» **Required action**: The records that follow are to be repeated exactly, without any pictures.

(Beginning of Exercise material)

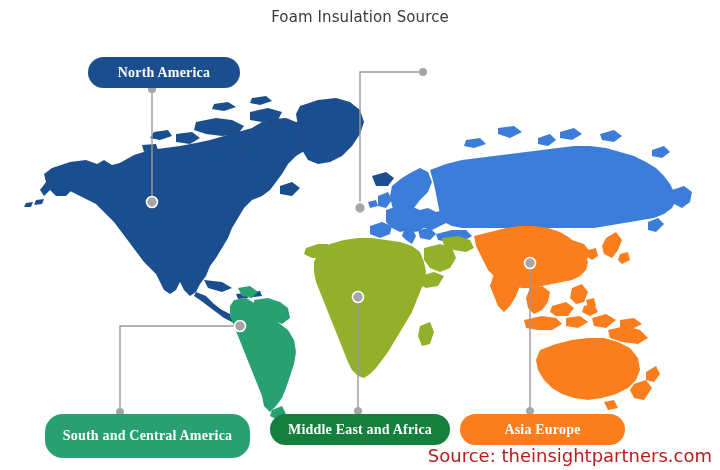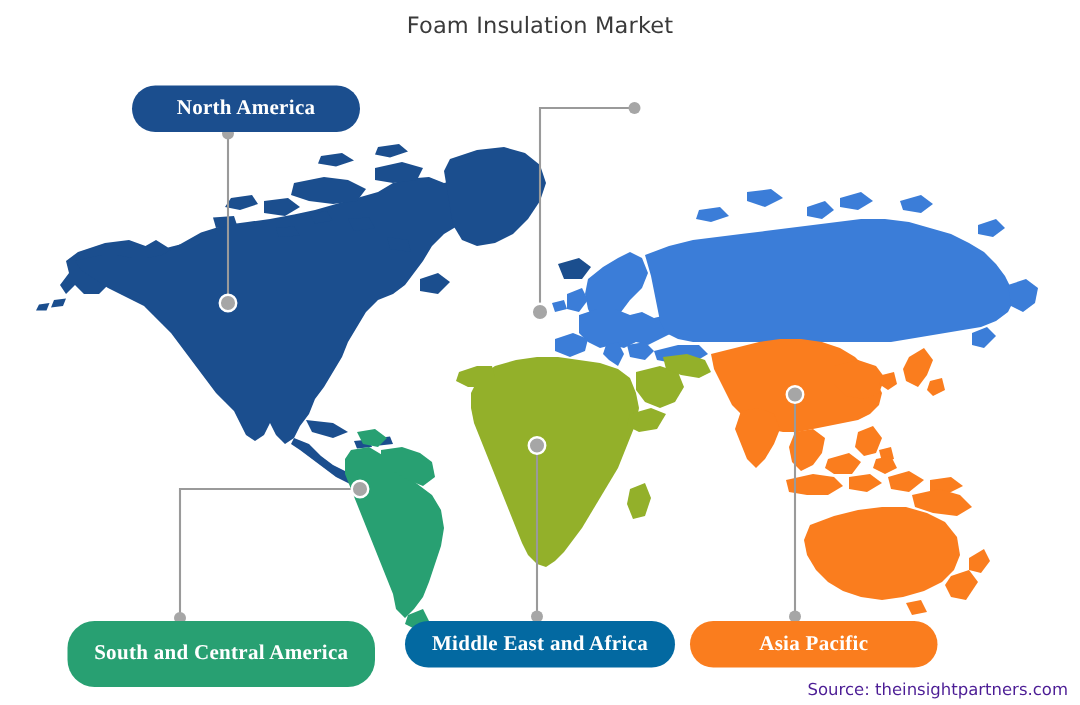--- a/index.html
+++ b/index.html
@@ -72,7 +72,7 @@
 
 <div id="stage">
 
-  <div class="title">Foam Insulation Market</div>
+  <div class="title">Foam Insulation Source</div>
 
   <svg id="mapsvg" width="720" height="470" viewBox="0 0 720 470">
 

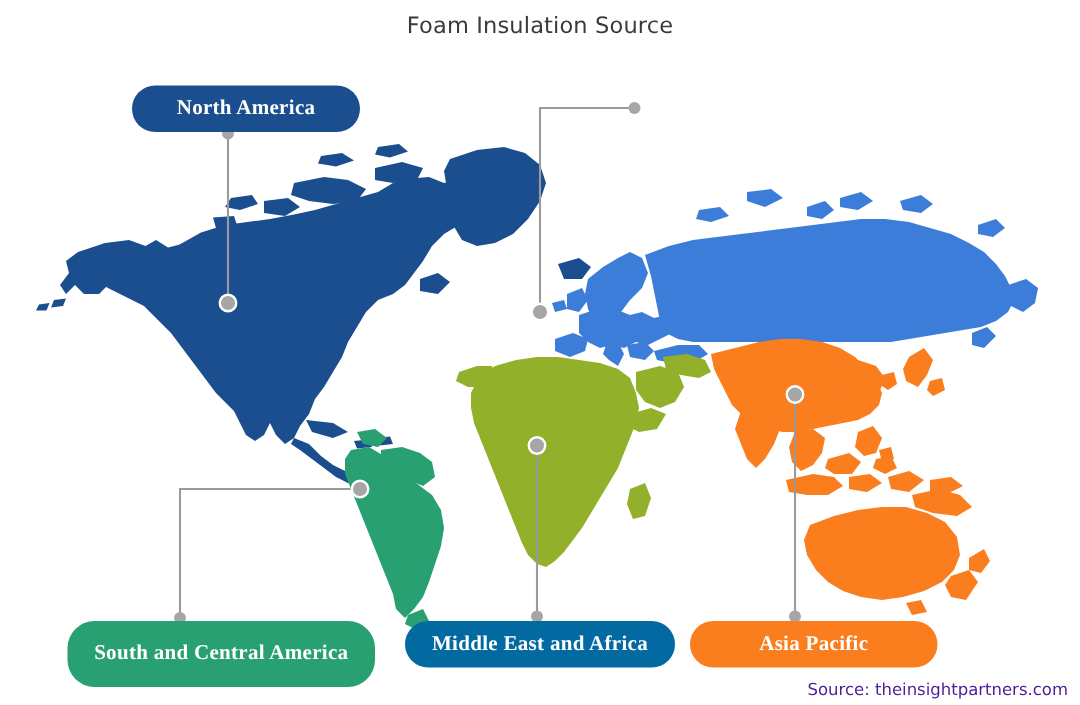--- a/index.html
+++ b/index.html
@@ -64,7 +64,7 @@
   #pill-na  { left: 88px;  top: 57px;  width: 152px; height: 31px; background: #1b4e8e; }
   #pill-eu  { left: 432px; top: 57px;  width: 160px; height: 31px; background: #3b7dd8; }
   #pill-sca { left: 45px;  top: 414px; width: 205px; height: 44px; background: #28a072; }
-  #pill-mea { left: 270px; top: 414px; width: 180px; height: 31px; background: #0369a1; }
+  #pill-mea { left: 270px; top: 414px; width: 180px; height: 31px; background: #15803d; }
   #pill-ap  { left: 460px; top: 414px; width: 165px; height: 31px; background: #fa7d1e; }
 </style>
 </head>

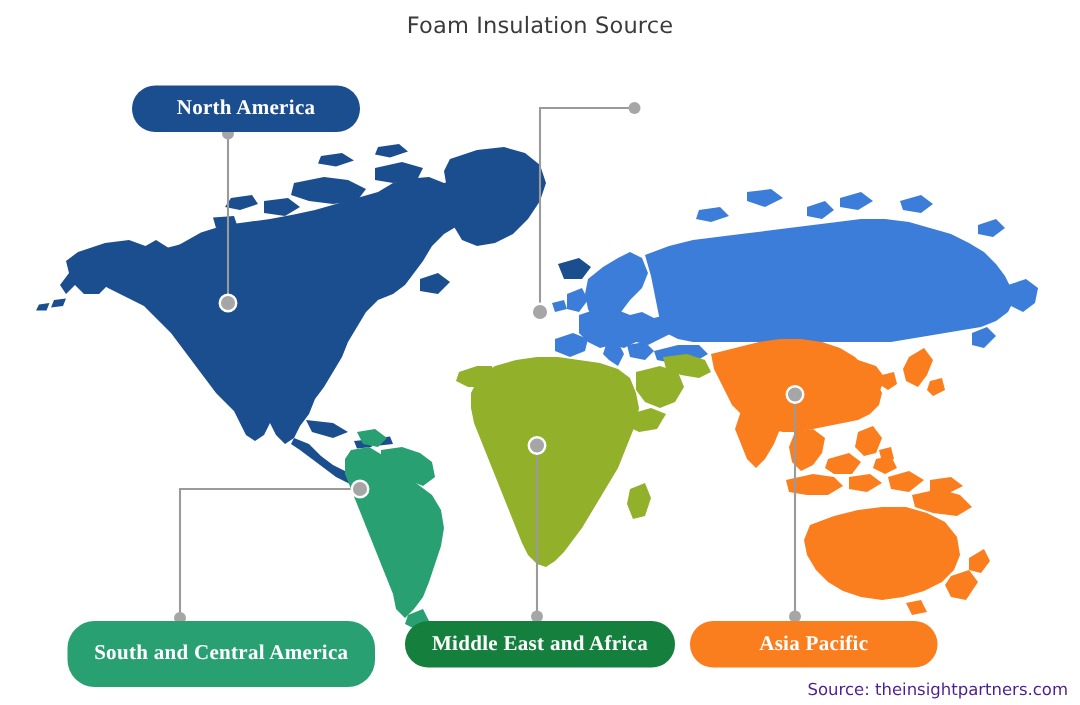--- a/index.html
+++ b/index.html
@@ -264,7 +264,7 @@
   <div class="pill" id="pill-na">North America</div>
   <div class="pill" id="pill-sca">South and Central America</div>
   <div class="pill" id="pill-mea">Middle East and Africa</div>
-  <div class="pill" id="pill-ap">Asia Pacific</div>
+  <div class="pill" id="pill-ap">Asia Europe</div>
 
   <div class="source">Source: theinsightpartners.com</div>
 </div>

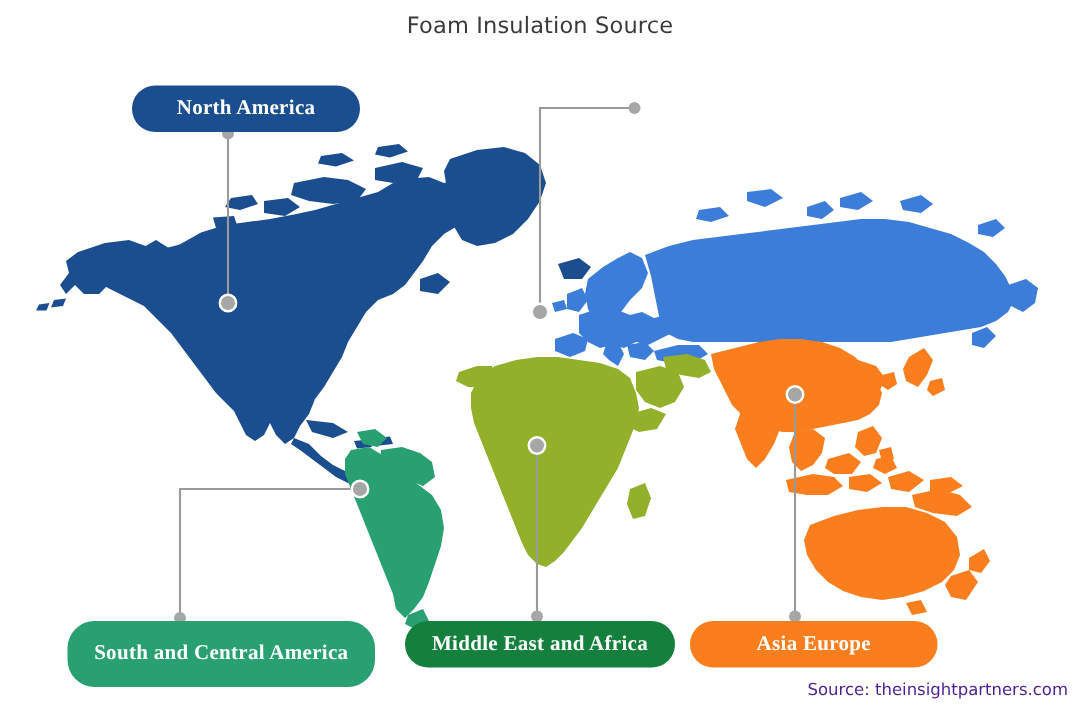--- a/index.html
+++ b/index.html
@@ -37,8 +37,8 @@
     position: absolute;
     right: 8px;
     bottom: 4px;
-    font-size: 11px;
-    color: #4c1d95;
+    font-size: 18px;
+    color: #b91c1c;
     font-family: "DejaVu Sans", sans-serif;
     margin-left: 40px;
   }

(End of Exercise material)

» **Exercise output**:
--- a/index.html
+++ b/index.html
@@ -72,7 +72,7 @@
 
 <div id="stage">
 
-  <div class="title">Foam Insulation Market</div>
+  <div class="title">Foam Insulation Source</div>
 
   <svg id="mapsvg" width="720" height="470" viewBox="0 0 720 470">
 

--- a/index.html
+++ b/index.html
@@ -64,7 +64,7 @@
   #pill-na  { left: 88px;  top: 57px;  width: 152px; height: 31px; background: #1b4e8e; }
   #pill-eu  { left: 432px; top: 57px;  width: 160px; height: 31px; background: #3b7dd8; }
   #pill-sca { left: 45px;  top: 414px; width: 205px; height: 44px; background: #28a072; }
-  #pill-mea { left: 270px; top: 414px; width: 180px; height: 31px; background: #0369a1; }
+  #pill-mea { left: 270px; top: 414px; width: 180px; height: 31px; background: #15803d; }
   #pill-ap  { left: 460px; top: 414px; width: 165px; height: 31px; background: #fa7d1e; }
 </style>
 </head>

--- a/index.html
+++ b/index.html
@@ -264,7 +264,7 @@
   <div class="pill" id="pill-na">North America</div>
   <div class="pill" id="pill-sca">South and Central America</div>
   <div class="pill" id="pill-mea">Middle East and Africa</div>
-  <div class="pill" id="pill-ap">Asia Pacific</div>
+  <div class="pill" id="pill-ap">Asia Europe</div>
 
   <div class="source">Source: theinsightpartners.com</div>
 </div>

--- a/index.html
+++ b/index.html
@@ -37,8 +37,8 @@
     position: absolute;
     right: 8px;
     bottom: 4px;
-    font-size: 11px;
-    color: #4c1d95;
+    font-size: 18px;
+    color: #b91c1c;
     font-family: "DejaVu Sans", sans-serif;
     margin-left: 40px;
   }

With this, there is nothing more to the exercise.